Sei Teil einer großen Mission als Astronaut
Sie waren zweimal auf der Internationalen Raumstation. Man liest, dass die ISS kurz vor der Stilllegung steht. Wie ist der Zustand?
Man muss unterscheiden. Es gibt ältere und neuere Module. Das europäische Forschungsmodul Columbus von 2008 zum Beispiel ist wie neu, es wird ständig modernisiert und wir forschen mehr denn je. Und die NASA hat gerade neue Solarzellen zur ISS geflogen – das würden Sie nicht tun, wenn Sie die Station bald aufgeben würden. Es gibt viele Missverständnisse. Die europäischen Partner haben sich bis 2024 für die Finanzierung entschieden – aber nicht, weil die ISS dann versenkt wird. Aber weil die Finanzierung immer für drei Jahre entschieden wird. Natürlich muss man sehen, welche Komponenten in Zukunft ausgetauscht werden müssen. Das russische Servicemodul zum Beispiel ist seit über 20 Jahren im Weltraum und weist derzeit ein kleines Leck auf, das schwer zu finden ist. Es ist nicht direkt gefährlich für die Besatzung, aber Sie müssen mehr Luft nach oben schicken.
Was vermissen Sie am meisten – die Aussicht aus 400 Kilometern?
Nicht nur das Aussehen, sondern auch die Perspektive. Der Fokus liegt auf unserem blauen Planeten. Die Perspektive beinhaltet aber auch das Bewusstsein, wo ich bin. Ein Teil unserer Verantwortung für eine solche Mission besteht darin, diese Perspektive mit den Menschen auf der Erde zu teilen. Ich bin auch fasziniert von dem Wissen, an einem globalen Projekt zu arbeiten. Die ISS hat Krisen überstanden und inspiriert Menschen zum Träumen.
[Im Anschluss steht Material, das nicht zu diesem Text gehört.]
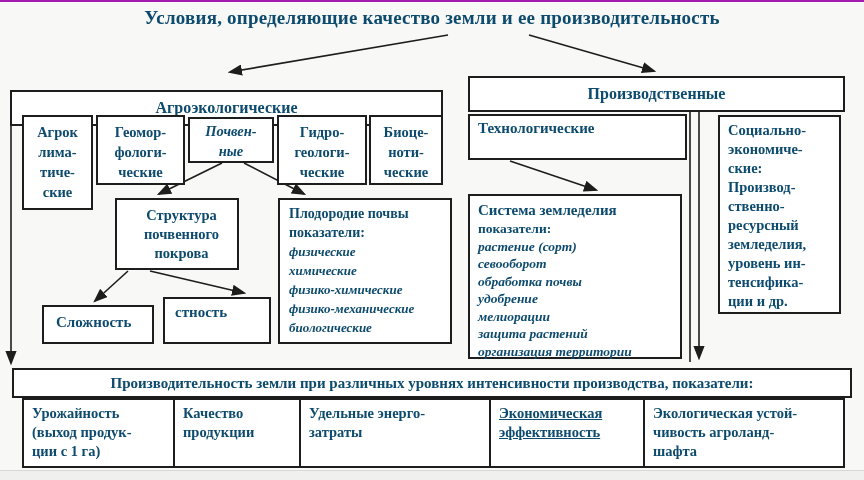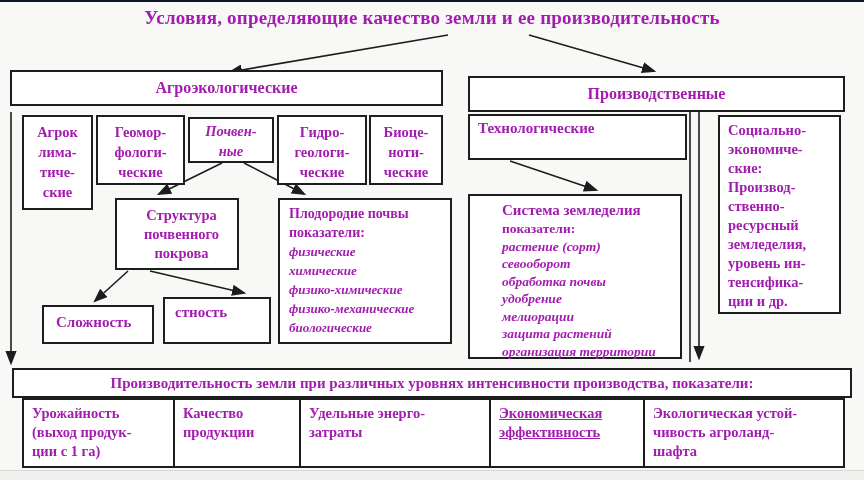--- a/index.html
+++ b/index.html
@@ -5,9 +5,9 @@
   html,body{margin:0;padding:0;background:#e9e9e9;}
   .stage{
     position:relative; width:864px; height:480px; overflow:hidden;
-    background:#f8f8f7; border-top:2px solid #0f172a; box-sizing:border-box;
+    background:#f8f8f7; border-top:2px solid #a21caf; box-sizing:border-box;
     font-family:"Liberation Serif","DejaVu Serif",serif;
-    color:#a21caf; font-weight:bold;
+    color:#0c4a6e; font-weight:bold;
   }
   .title{
     position:absolute; left:0; top:5px; width:100%;

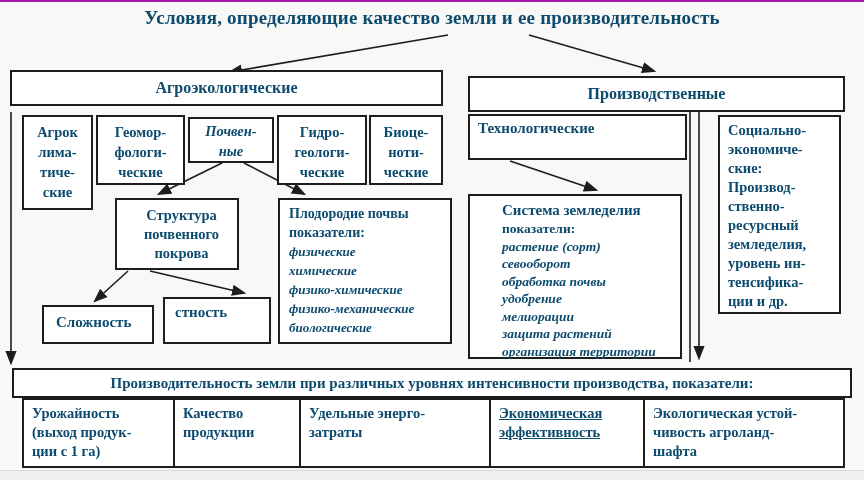--- a/index.html
+++ b/index.html
@@ -20,7 +20,7 @@
   .ln{display:block;}
   .it{font-style:italic;}
   
-  .agro-header{left:10px;top:68px;width:433px;height:36px;text-align:center;font-size:16px;line-height:31px;}
+  .agro-header{left:10px;top:88px;width:433px;height:36px;text-align:center;font-size:16px;line-height:31px;}
   .prod-header{left:468px;top:74px;width:377px;height:36px;text-align:center;font-size:16px;line-height:31px;}
   
   .factor{font-size:14.5px;line-height:20px;text-align:center;padding-top:5px;}

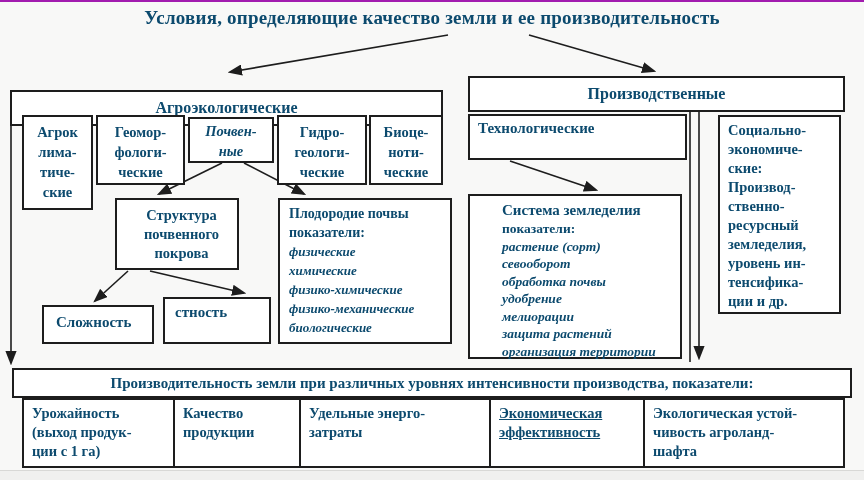--- a/index.html
+++ b/index.html
@@ -39,7 +39,7 @@
   .tehno{left:468px;top:112px;width:219px;height:46px;font-size:15px;padding:4px 0 0 8px;}
   .sistema{left:468px;top:192px;width:214px;height:165px;font-size:13.5px;padding:4px 0 0 8px;}
   .sistema .hd{font-size:15px;line-height:20px;}
-  .sistema .ln{line-height:17.5px;margin-left:24px;}
+  .sistema .ln{line-height:17.5px;}
   .sistema .hd.ln{line-height:20px;}
   .social{left:718px;top:113px;width:123px;height:199px;font-size:14.5px;line-height:19px;padding:4px 0 0 8px;}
Die Tatsache, dass die internationalen Partner mir und damit uns Europäern während meiner zweiten Mission die Führung der ISS anvertrauten, zeigt das große Vertrauen zwischen den Partnerländern. Von Zeit zu Zeit vermisse ich eine weitsichtigere Perspektive im Umgang mit unserem Planeten und den Menschen hier unten auf der Erde.
Über die Person: Alexander Gerst (44) studierte Geophysik in Karlsruhe und forschte in Neuseeland, der Antarktis und an der Universität Hamburg. Er sagt, dass er nicht daran gearbeitet habe, Astronaut als einziges Ziel zu werden. Mit seiner Bewerbung bei der Europäischen Weltraumorganisation Esa wollte er jedoch „seinem größten Traum eine Chance geben“. Der in Künzelsau in Baden-Württemberg geborene Gerst setzte sich gegen mehr als 8.400 Mitbewerber durch. Der Mann mit dem rasierten Kopf flog 2014 und 2018 ins All.